**Assignment:** Could you copy every line in the listing below that has the word "Virtual"?

**Provided data:**
□ □ □ □

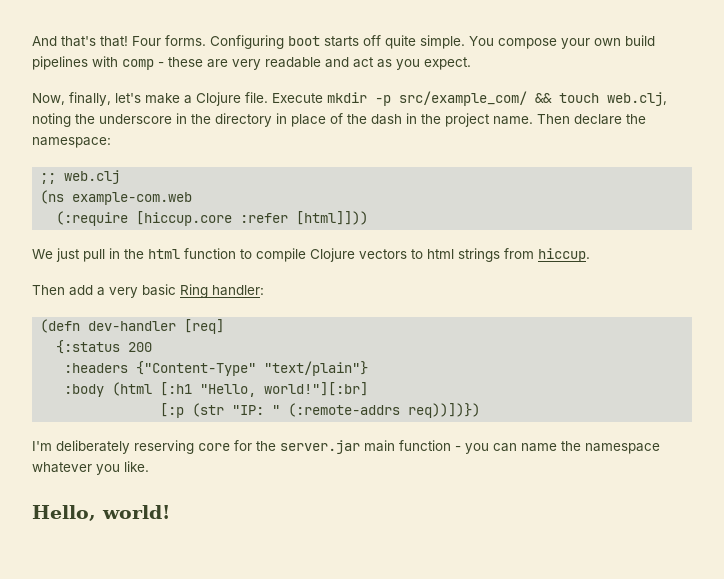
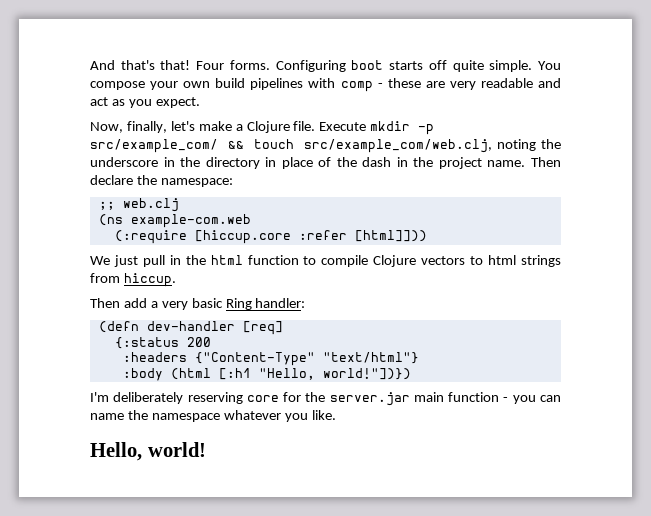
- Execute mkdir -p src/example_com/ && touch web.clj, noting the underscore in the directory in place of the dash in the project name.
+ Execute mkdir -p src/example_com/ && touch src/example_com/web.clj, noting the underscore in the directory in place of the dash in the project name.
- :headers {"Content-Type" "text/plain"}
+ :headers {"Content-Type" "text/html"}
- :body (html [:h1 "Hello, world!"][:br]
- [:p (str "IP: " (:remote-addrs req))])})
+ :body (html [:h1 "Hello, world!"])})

□ □ □ □

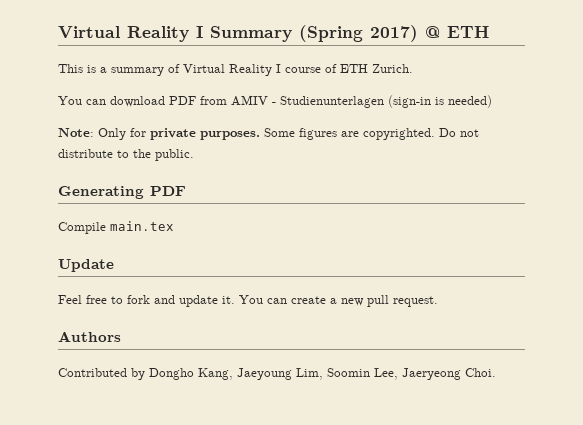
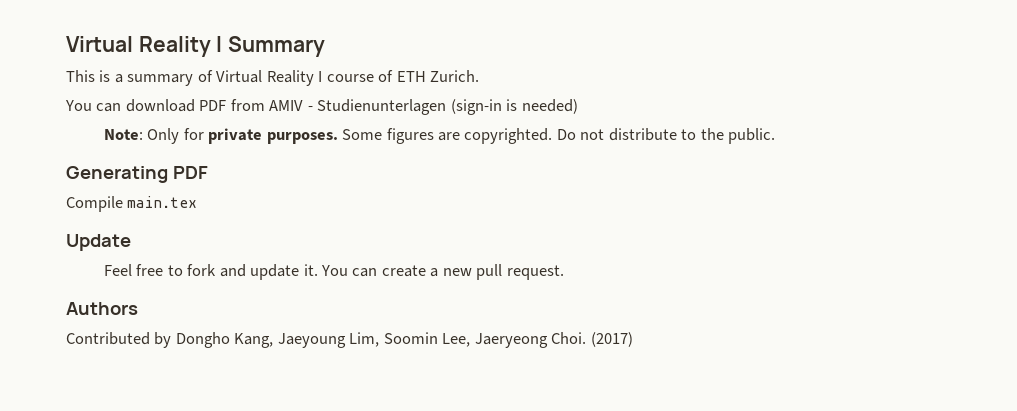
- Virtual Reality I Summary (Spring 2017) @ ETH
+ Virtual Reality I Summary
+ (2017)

□ □ □ □

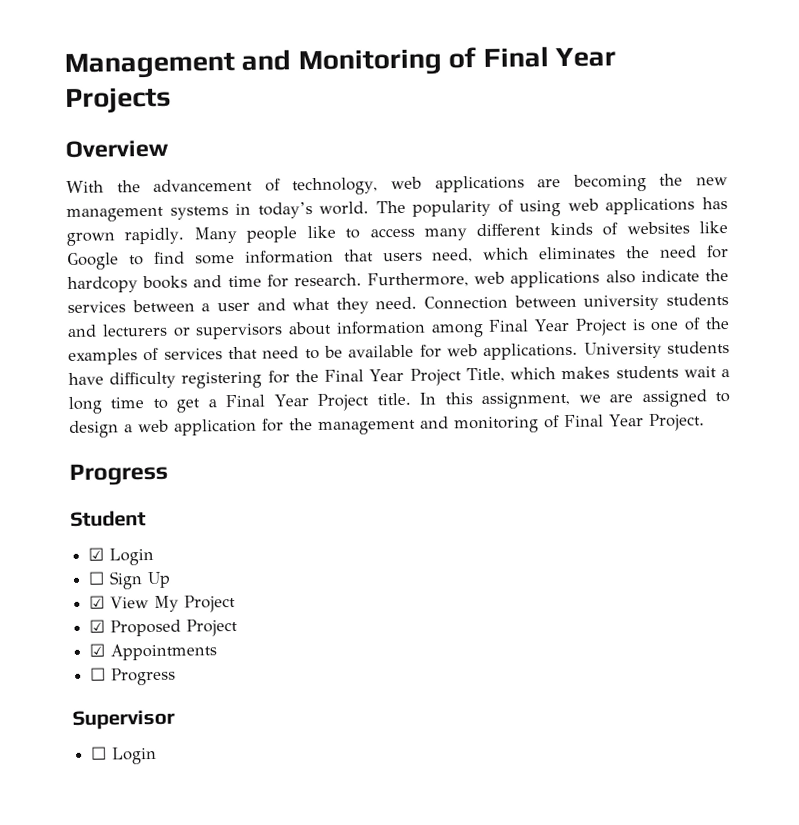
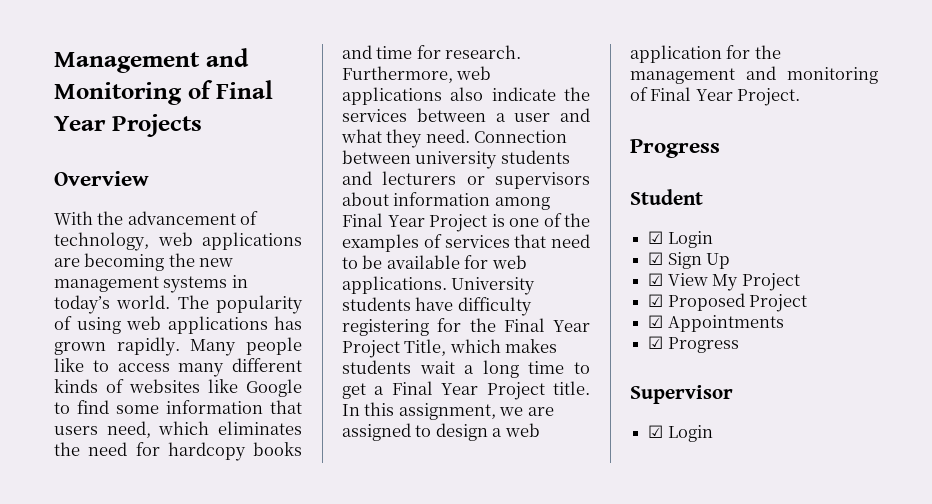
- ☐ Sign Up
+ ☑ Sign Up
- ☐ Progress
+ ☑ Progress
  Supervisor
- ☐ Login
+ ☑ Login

□ □ □ □

**Problem solution:**
- Virtual Reality I Summary (Spring 2017) @ ETH
+ Virtual Reality I Summary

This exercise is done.